Durch Habecks Jagdzeitenverordnung drohen mehr Wildunfälle

Der jagdpolitische Sprecher der CDU-Fraktion im Schleswig-Holsteinischen Landtag, Hauke Göttsch, hat die zahlreichen Klagen gegen die von Umweltminister Dr. Robert Habeck erlassene Jagdzeitenverordnung begrüßt:

„Durch diese Verordnung drohen in einigen Landesteilen mehr Wildunfälle. Denn in wildreichen Gebieten ist es in den von Habeck vorgegebenen Zeiträumen schlicht unmöglich, die vorgegebenen Abschusszahlen zu erreichen“, erklärte Göttsch in Kiel. Eine daraus folgende Zunahme der Zahl der Tiere führe unweigerlich zu mehr Wanderbewegungen und dadurch zu Straßenquerungen mit dem Risiko von Unfällen.

„Die Klagen der Jäger sind deshalb auch im Interesse der Verkehrsteilnehmer“, so der Jagdpolitiker. Bereits mit den alten Jagdzeiten sei in einigen Landesteilen die Regulierung des Wildbestandes nicht mehr gelungen. Dennoch sei durch Habeck landesweit beispielsweise beim Damwild die Jagdzeit um fast ein Drittel verkürzt worden.
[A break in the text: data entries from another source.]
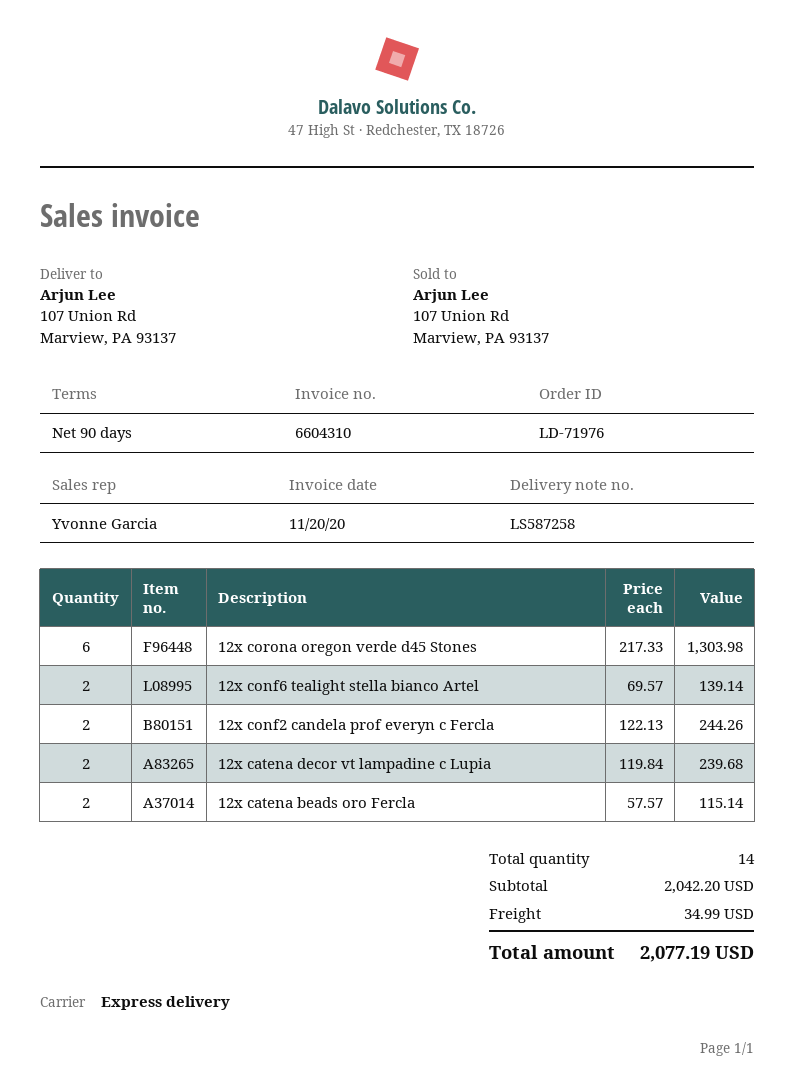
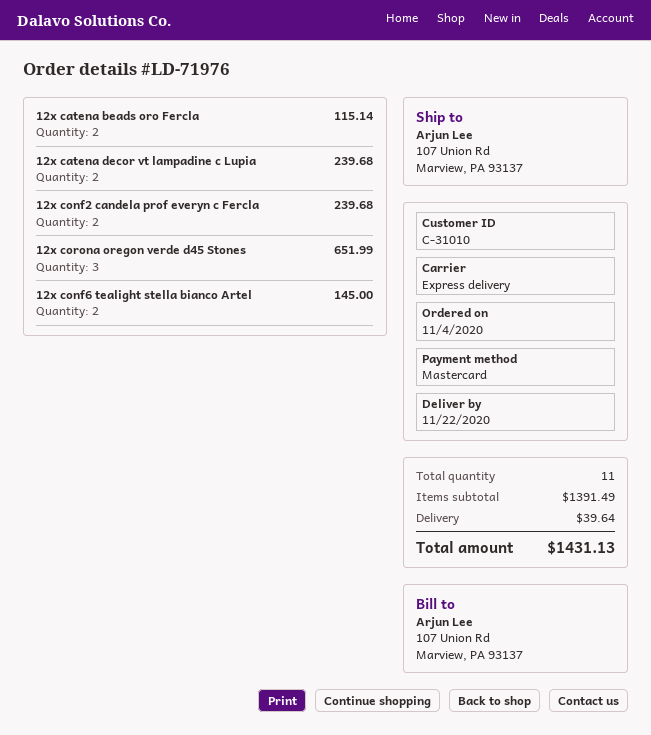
12x corona oregon verde d45 Stones: 6 for 1303.98 -> 3 for 651.99
12x conf6 tealight stella bianco Artel: 2 for 139.14 -> 2 for 145.00
12x conf2 candela prof everyn c Fercla: 2 for 244.26 -> 2 for 239.68
total quantity: 14 -> 11
subtotal: 2042.20 -> 1391.49
shipping: 34.99 -> 39.64
total: 2077.19 -> 1431.13

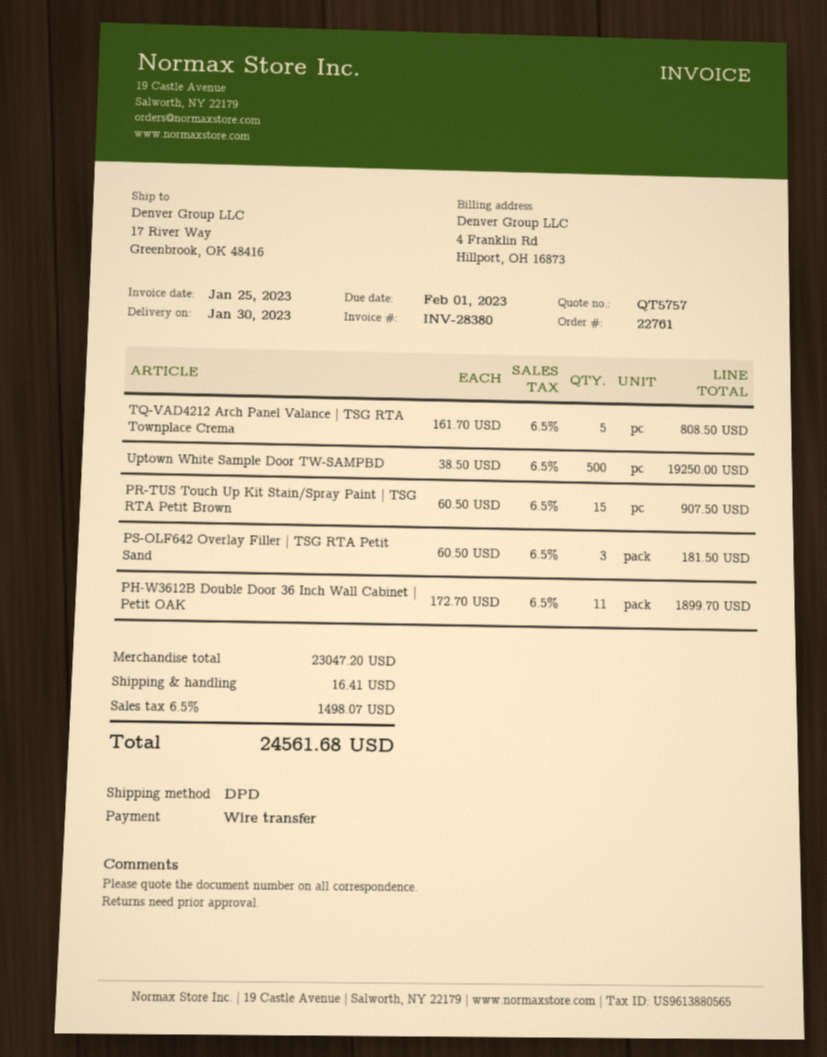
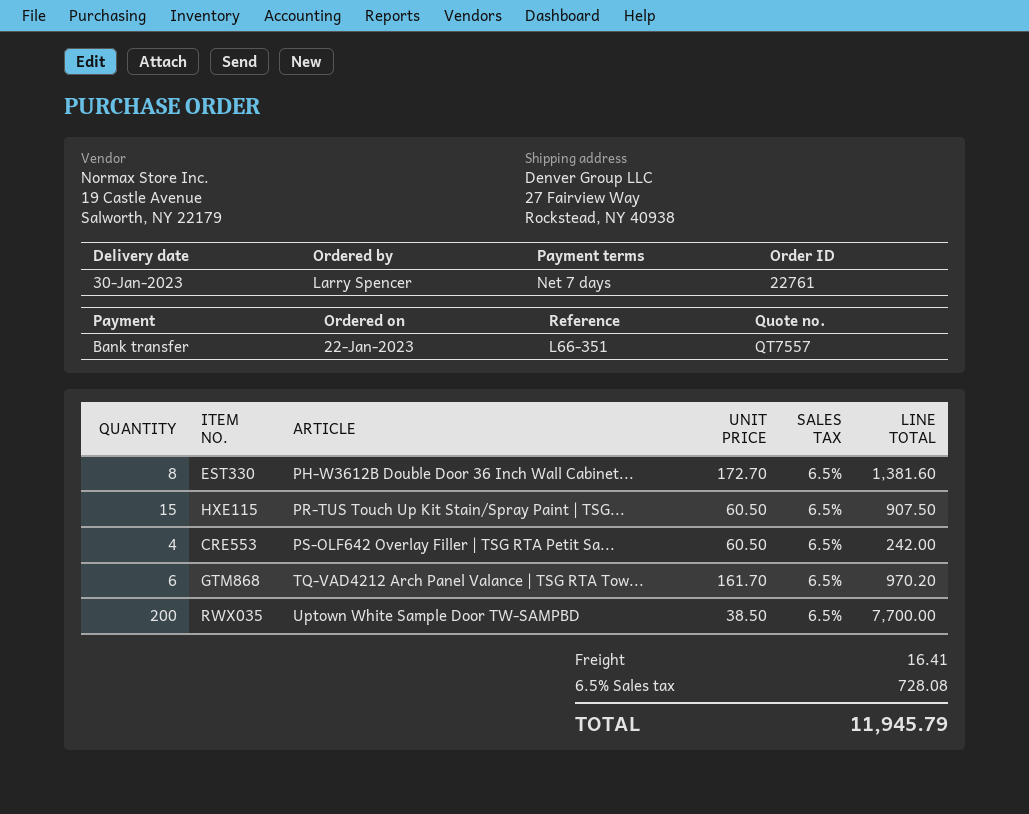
quote number: QT5757 -> QT7557
ship to: 17 River Way, Greenbrook, OK 48416 -> 27 Fairview Way, Rockstead, NY 40938
TQ-VAD4212 Arch Panel Valance | TSG RTA Townplace Crema: 5 x 161.70 = 808.50 -> 6 x 161.70 = 970.20
Uptown White Sample Door TW-SAMPBD: 500 x 38.50 = 19250.00 -> 200 x 38.50 = 7700.00
PS-OLF642 Overlay Filler | TSG RTA Petit Sand: 3 x 60.50 = 181.50 -> 4 x 60.50 = 242.00
PH-W3612B Double Door 36 Inch Wall Cabinet | Petit OAK: 11 x 172.70 = 1899.70 -> 8 x 172.70 = 1381.60
tax: 6.5% = 1498.07 -> 6.5% = 728.08
total: 24561.68 -> 11945.79

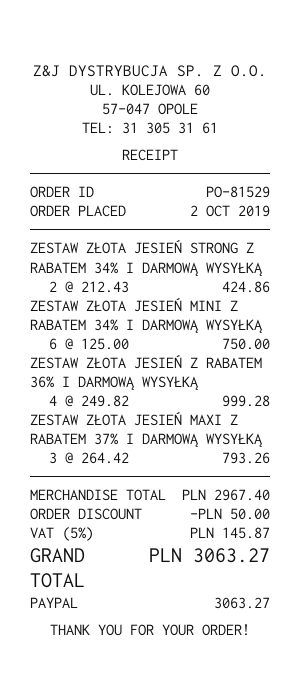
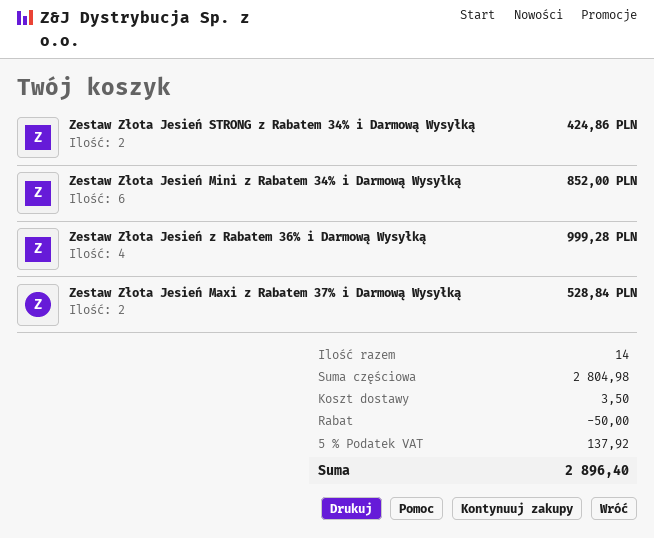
ZESTAW ZŁOTA JESIEŃ MINI Z RABATEM 34% I DARMOWĄ WYSYŁKĄ: 6 for 750.00 -> 6 for 852.00
ZESTAW ZŁOTA JESIEŃ MAXI Z RABATEM 37% I DARMOWĄ WYSYŁKĄ: 3 for 793.26 -> 2 for 528.84
subtotal: 2967.40 -> 2804.98
shipping: none -> 3.50
tax: 5% = 145.87 -> 5% = 137.92
total: 3063.27 -> 2896.40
„Wegen dieser Verkürzung steigt nicht nur der Druck auf die Jäger, sondern auch der Druck auf das Wild. Wenn im Wald den ganzen Tag nur noch geschossen werden muss, stehen die Tiere unter Dauerstress“, so Göttsch. Aus dem Verordnungstext werde insgesamt sehr deutlich, dass dieser ohne jede Berücksichtigung jagdlichen Sachverstandes formuliert wurde.

„Deshalb ist es gut, dass die Jäger in so großer Zahl gegen diesen Unsinn vor Gericht ziehen“, so Göttsch.